Records from a collection:
--------

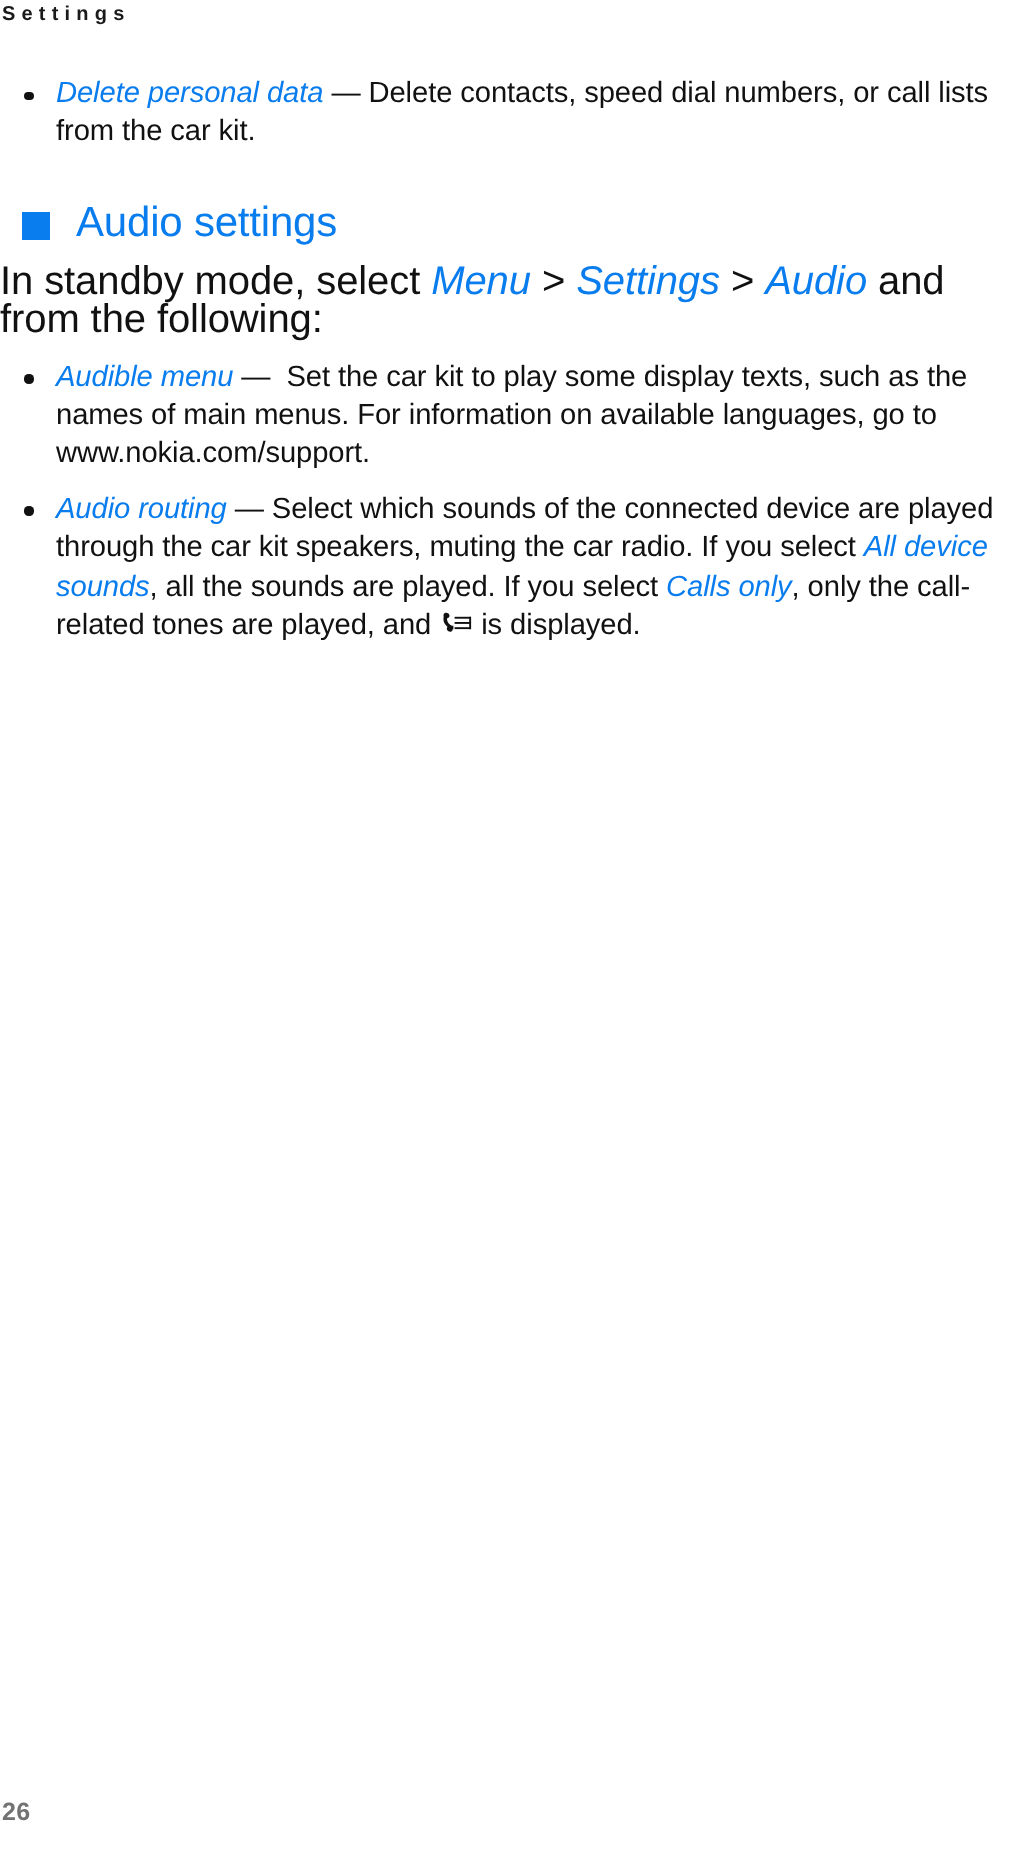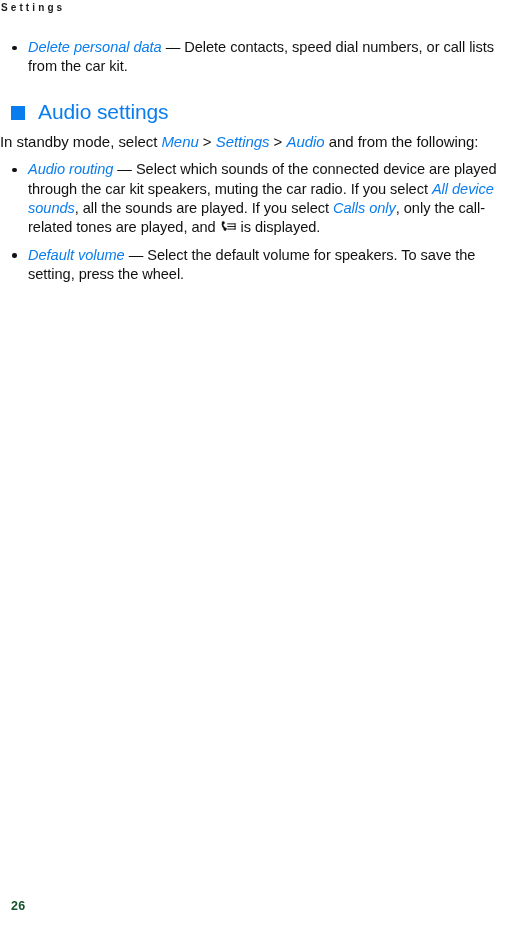--- a/index.html
+++ b/index.html
@@ -100,7 +100,7 @@
   .intro {
     margin: 0 9px 9px 0;
     padding-left: 0px;
-    font-size: 15px;
+    font-size: 20px;
     line-height: 19.4px;
     color: #111111;
     letter-spacing: -0.05px;

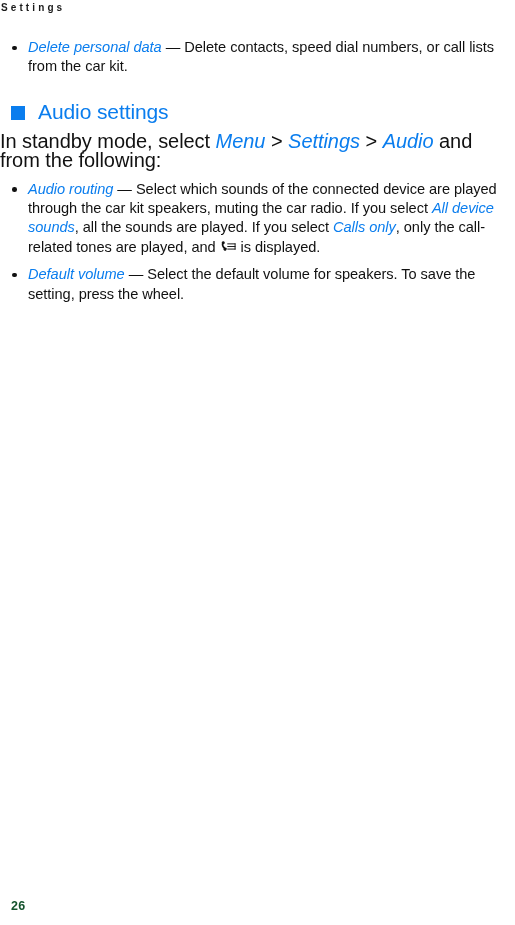--- a/index.html
+++ b/index.html
@@ -157,6 +157,10 @@
 
     <ul class="bullets">
 
+      <li>
+        <span class="dot"></span>
+        <span class="term">Audible menu</span><span class="dash"> —  </span><span>Set the car kit to play some display texts, such as the names of main menus. For information on available languages, go to www.nokia.com/support.</span>
+      </li>
 
       <li>
         <span class="dot"></span>

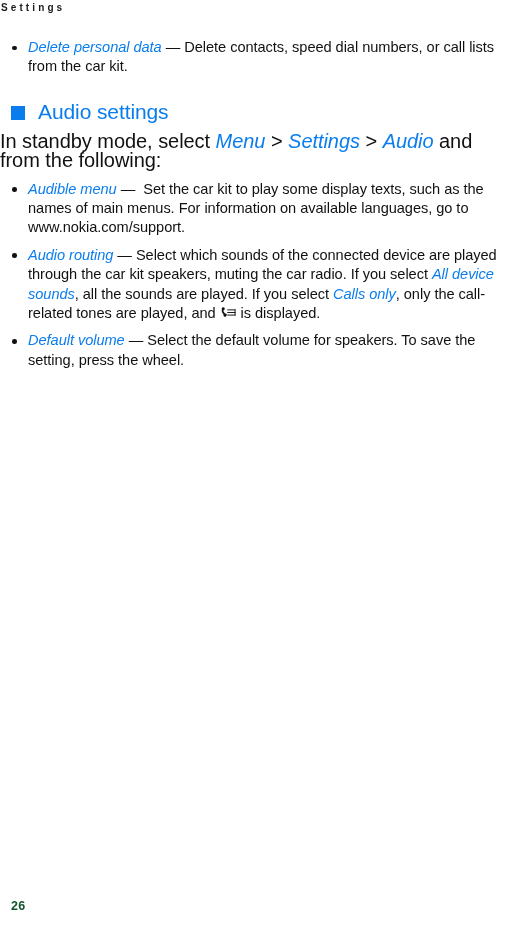--- a/index.html
+++ b/index.html
@@ -175,10 +175,6 @@
               </svg></span><span> is displayed.</span>
       </li>
 
-      <li>
-        <span class="dot"></span>
-        <span class="term">Default volume</span><span class="dash"> — </span><span>Select the default volume for speakers. To save the setting, press the wheel.</span>
-      </li>
 
 
     </ul>

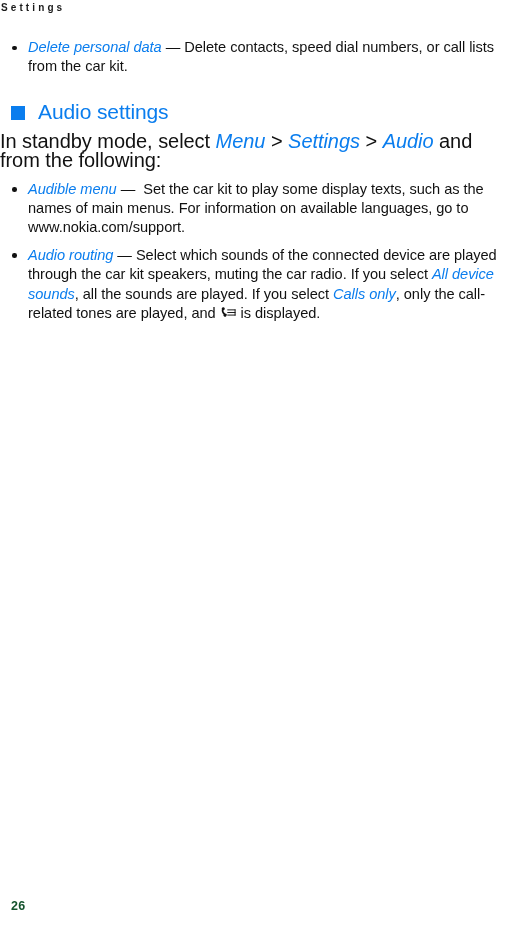--- a/index.html
+++ b/index.html
@@ -119,11 +119,11 @@
   
   .folio {
     position: absolute;
-    left: 11px;
+    left: 1px;
     bottom: 12px;
     font-size: 12.5px;
     font-weight: bold;
-    color: #14532d;
+    color: #737373;
     letter-spacing: 0.2px;
   }
 </style>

--------

** AIM OF THE TASK **
Every line above that holds "term" counts once; state the total and nothing else.

** WRITTEN ANSWER **
2